Several models have been put forward to explain how cohesin might link two replication products after DNA synthesis (Milutinovich and Koshland, 2003; Nasmyth and Haering, 2005; Hirano, 2006; Lengronne et al, 2006). One important question is whether one cohesin ring encircles and holds together both sister chromatids, or whether individual cohesin complexes bind both sister chromatids, and linkages are established by interactions between pairs of cohesin complexes. In vitro characterisation of cohesin isolated from yeast chromosomes has so far not found evidence for higher order interactions between more than one cohesin complex (Haering et al, 2002; Weitzer et al, 2003; Ivanov and Nasmyth, 2005). Nevertheless, the existence of such interactions in vivo is difficult to exclude. We therefore utilised our FRET assay to search for interactions between two cohesin complexes. We first analysed two copies of Smc1 that were tagged in a diploid yeast strain at their C-termini with CFP and YFP, respectively.

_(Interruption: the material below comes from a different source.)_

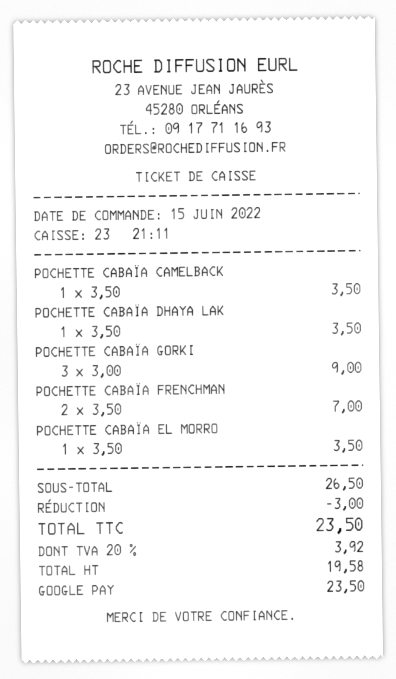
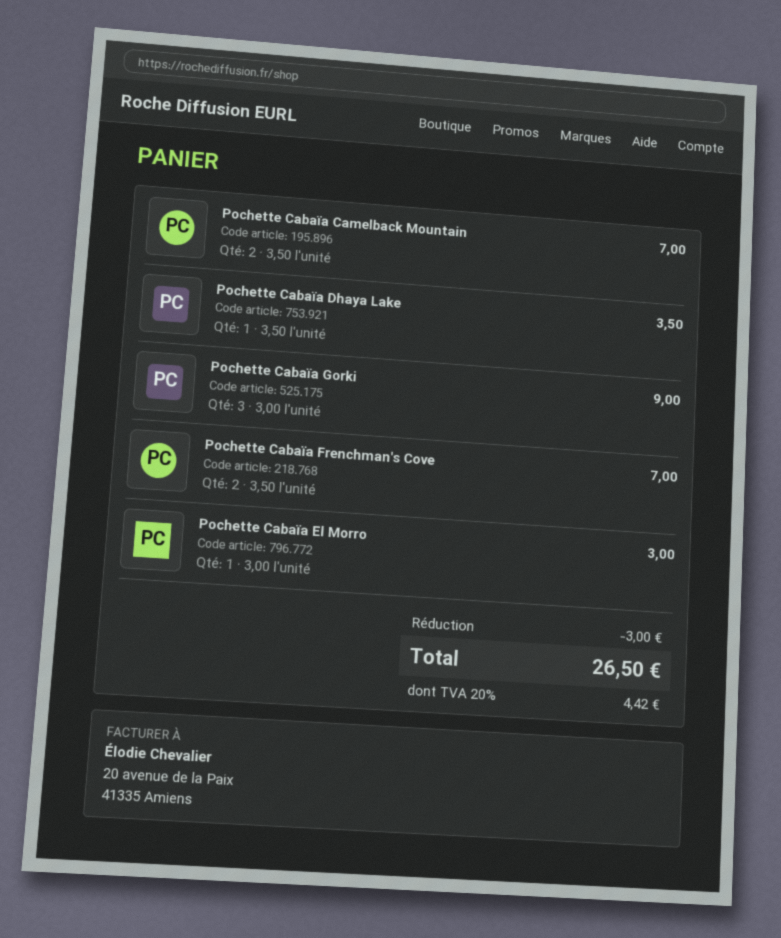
POCHETTE CABAÏA CAMELBACK: 1 x 3.50 = 3.50 -> 2 x 3.50 = 7.00
POCHETTE CABAÏA EL MORRO: 1 x 3.50 = 3.50 -> 1 x 3.00 = 3.00
tax: 20% = 3.92 -> 20% = 4.42
total: 23.50 -> 26.50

The existence of cohesin dimers in ‘head to head' orientation should result in FRET between the two tagged Smc1 termini. However, no FRET was detected (FRETR=1.05±0.24, n=51) (Figure 5). A similar experiment with CFP- and YFP-tagged copies of Smc3 again detected no interaction (FRETR=1.03±0.13, n=34). A corollary of this experiment is that FRET observed between fluorophore-tagged Smc1 and Smc3 is due to head interaction within the cohesin complex, and not due to higher-order cohesin interactions or crowding between adjacent cohesin complexes at chromosomal association sites.

Figure 5

Search for proximity of more than one cohesin complex in vivo. FRET measurements to analyse proximity of more than one Smc1 head, Smc3 head or Smc1 hinge, were conducted in strains Y3082 (MATa/α SMC1-CFP/SMC1-YFP), Y3083 (MATa/α SMC3-CFP/SMC3-YFP) and Y3228 (MATa/α SMC1hinge-CFP/SMC1hinge-YFP). The schematic representation illustrates geometries of possible cohesin interactions that have been tested and excluded by this analysis.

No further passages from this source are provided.